◆ What to work on: Below are the entries to work from; restate word for word the portion that opens with the line containing "Roman Klonek - Schwarzwald-Mysterium: 9" and closes with the line containing "Roman Klonek - Yoshi Taxi Toshi: none -> 2", keeping both.

◆ Material for the task:
* * *

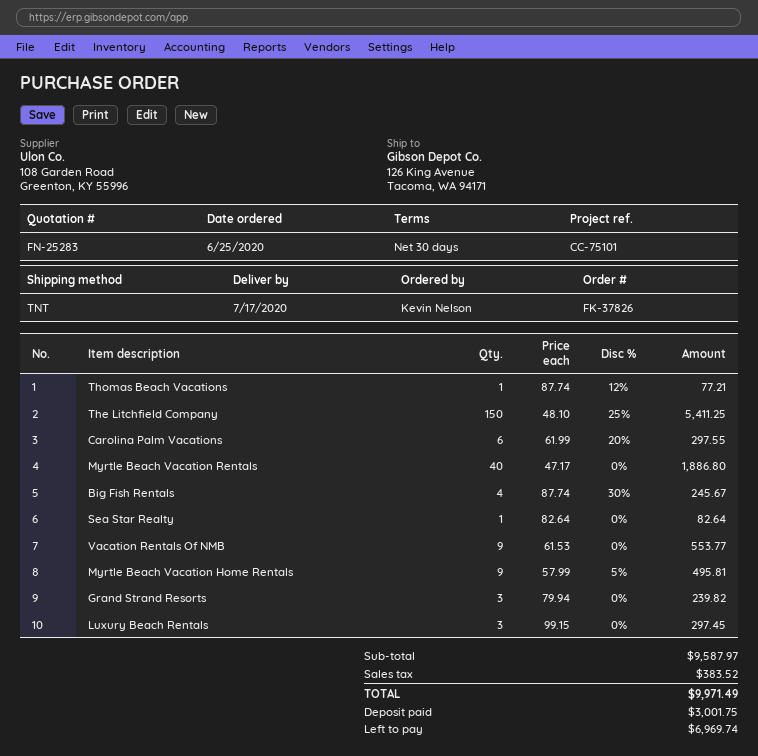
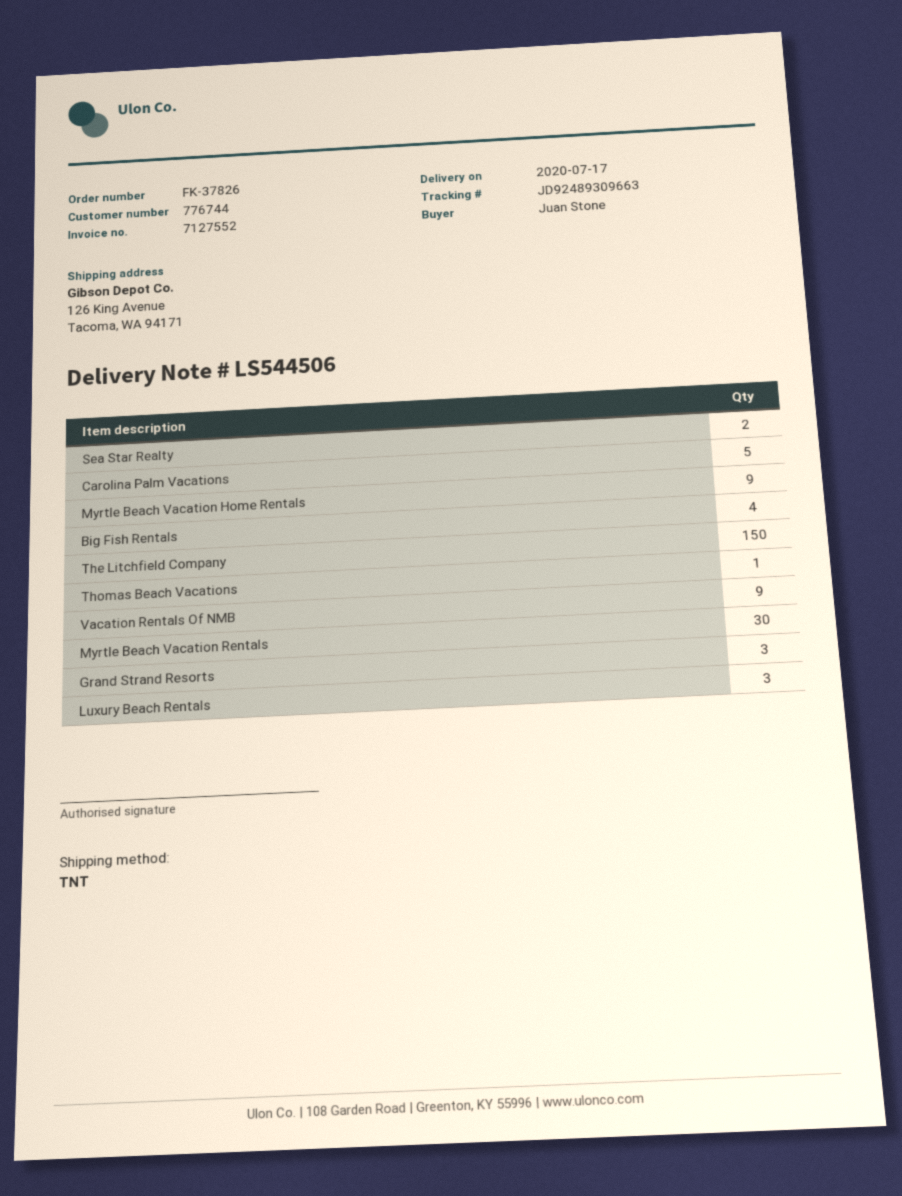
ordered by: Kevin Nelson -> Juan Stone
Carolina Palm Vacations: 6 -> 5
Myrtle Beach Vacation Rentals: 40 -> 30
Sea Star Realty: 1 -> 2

* * *

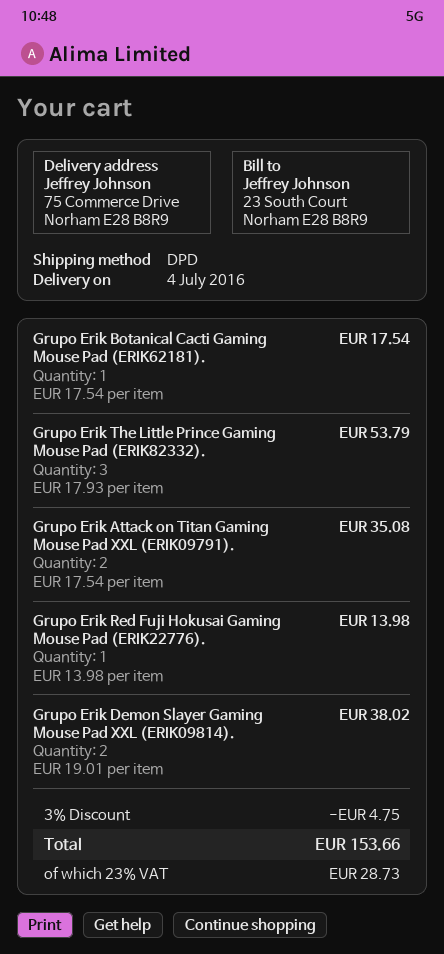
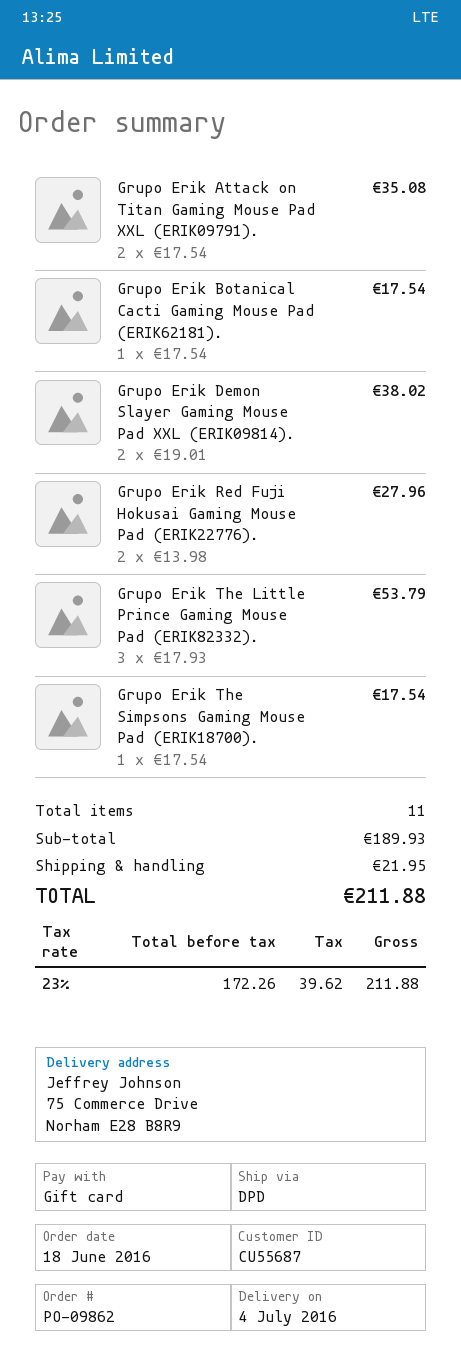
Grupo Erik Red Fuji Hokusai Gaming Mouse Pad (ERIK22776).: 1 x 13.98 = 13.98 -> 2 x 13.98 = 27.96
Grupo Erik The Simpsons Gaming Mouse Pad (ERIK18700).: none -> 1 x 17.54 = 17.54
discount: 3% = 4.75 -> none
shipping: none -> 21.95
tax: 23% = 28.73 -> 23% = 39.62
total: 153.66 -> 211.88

* * *

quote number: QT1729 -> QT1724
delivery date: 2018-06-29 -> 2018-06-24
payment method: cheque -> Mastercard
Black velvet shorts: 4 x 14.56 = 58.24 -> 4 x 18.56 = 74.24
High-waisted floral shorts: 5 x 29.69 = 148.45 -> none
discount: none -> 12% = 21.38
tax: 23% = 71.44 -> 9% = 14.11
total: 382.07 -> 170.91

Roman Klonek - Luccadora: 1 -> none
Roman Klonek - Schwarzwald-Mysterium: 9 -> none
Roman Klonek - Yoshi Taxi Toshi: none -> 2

* * *

◆ Answer to the problem:
Roman Klonek - Schwarzwald-Mysterium: 9 -> none
Roman Klonek - Yoshi Taxi Toshi: none -> 2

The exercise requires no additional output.